Jesse, you wrote in your comment, “Though we cannot always turn over every leaf, historic preservationists are not actively erasing history.” Fair enough, but shouldn’t historic preservationists at least strive to produce complete and accurate histories, especially as mitigation for a historic building that’s going to be demolished?
The Federal Cold Storage Building history that I cited in my post was missing a lot more than the important social and labor history attached to the building and summarized in the original post; it was missing some of the most fundamental information on which historic preservationists and historians rely. Information like who constructed the building; what the building cost; when it was constructed; and, who were the parties behind the corporate name. The report’s author couldn’t be bothered with any of that.
She wrote,
Had the author taken the time to look up the Federal Cold Storage Company’s corporate charter (filed in Allegheny County land records in Charter Book Vol. 64, p. 281), she might have gotten a lot more information about who the Pittsburgh principals were and their relationship to the Cleveland-based holding company.

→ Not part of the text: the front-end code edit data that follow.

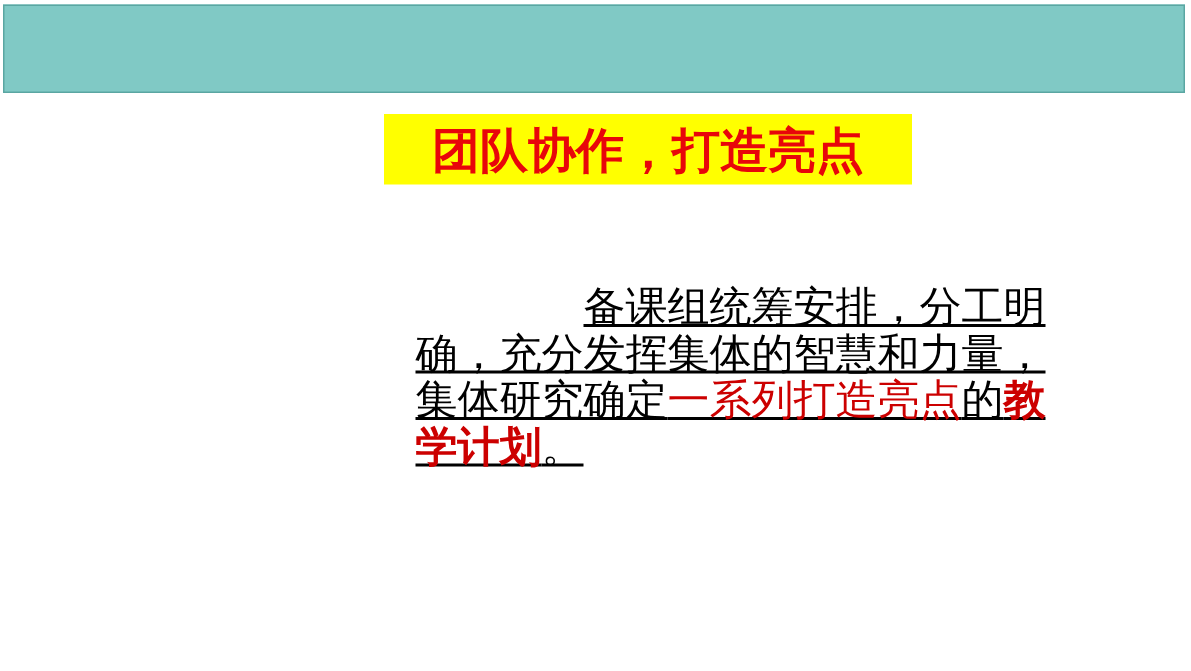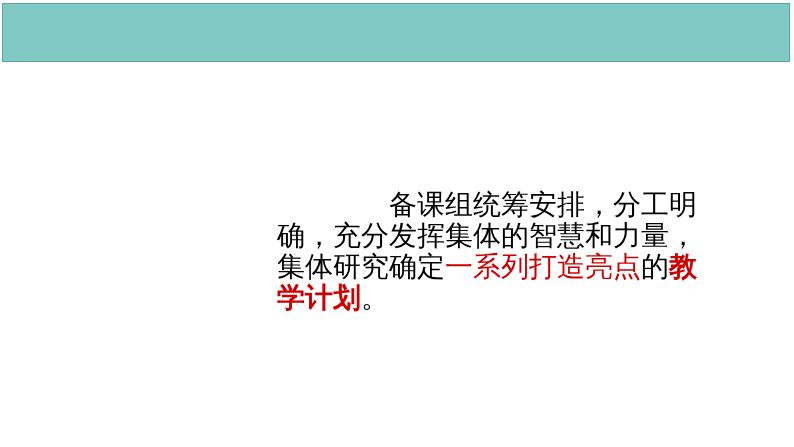--- a/index.html
+++ b/index.html
@@ -96,6 +96,9 @@
 
   <div id="header-band"></div>
 
+  <div id="title-banner">
+    <span id="title-text">团队协作，打造亮点</span>
+  </div>
 
   <div id="body-block">
     <p id="body-paragraph"><span class="seg-black">备课组统筹安排，分工明确，充分发挥集体的智慧和力量，集体研究确定</span><span class="seg-red">一系列打造亮点</span><span class="seg-black">的</span><span class="seg-red-bold">教学计划</span><span class="seg-black">。</span></p>

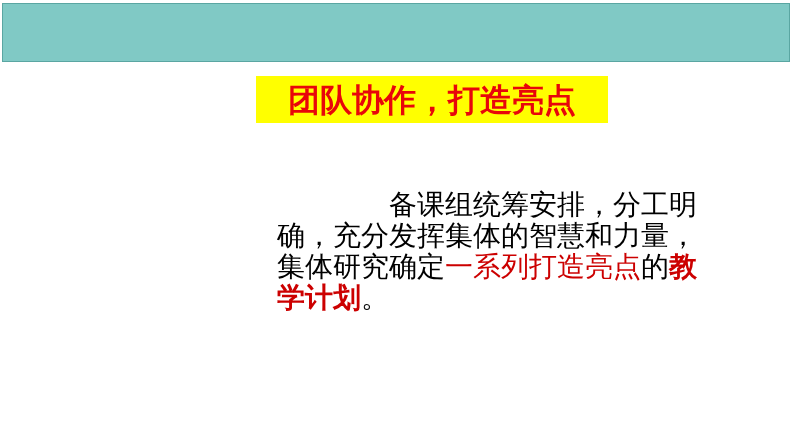--- a/index.html
+++ b/index.html
@@ -64,6 +64,7 @@
     left: 277px;
     top: 189px;
     width: 436px;
+    text-decoration: underline;
   }
   #body-paragraph {
     margin: 0;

A cursory surf through digitized historic newspapers would have revealed that the permit to construct the 7-story building was issued in July of 1930. It was issued to the Federal Cold Storage Company (a year before its corporate charter was approved) and the general contractor for the $2,500,000 project was the Blume-Sinek Company of Chicago (Pittsburgh Post-Gazette, July 12, 1930). Construction was underway by late 1930 and it appears that the project met its October 1931 completion deadline.
The author did cite a few other cold storage warehouses doing business as “Federal Cold Storage.” One she noted, located in Vernon, California’s Central Manufacturing District, is very similar to the one constructed in Pittsburgh, including the seven-story height. Perhaps if the author had cast a wider research net beyond the historic preservation documents she cited to discuss the Pittsburgh building’s context she might have found a lot more about the architecture and engineering that made the Pittsburgh building part of a network of rail-connected cold storage warehouses. Yet another bit of economic and social history that would have been beneficial in such a “mitigation document” I presume was written to help people understand the building that is being demolished.
I’m really sorry that you felt that I was being overly critical in the original post. All things considered, e.g., the information contained in this reply, I think I was pretty generous.
The focus of my comments was not about the content of your or Angelique’s work products. It was about attitude. It is possible to build upon the work of one’s colleagues in a positive rather than a negative manner. Why not summarize your research presented in this blog in an amendment to the building’s HRSF form? Wouldn’t it be nice to have your findings archived with the state as part of the historical record for this building?
You wrote, “Wouldn’t it be nice to have your findings archived with the state as part of the historical record for this building?”
Wasn’t the consultant already paid to obtain and report that information?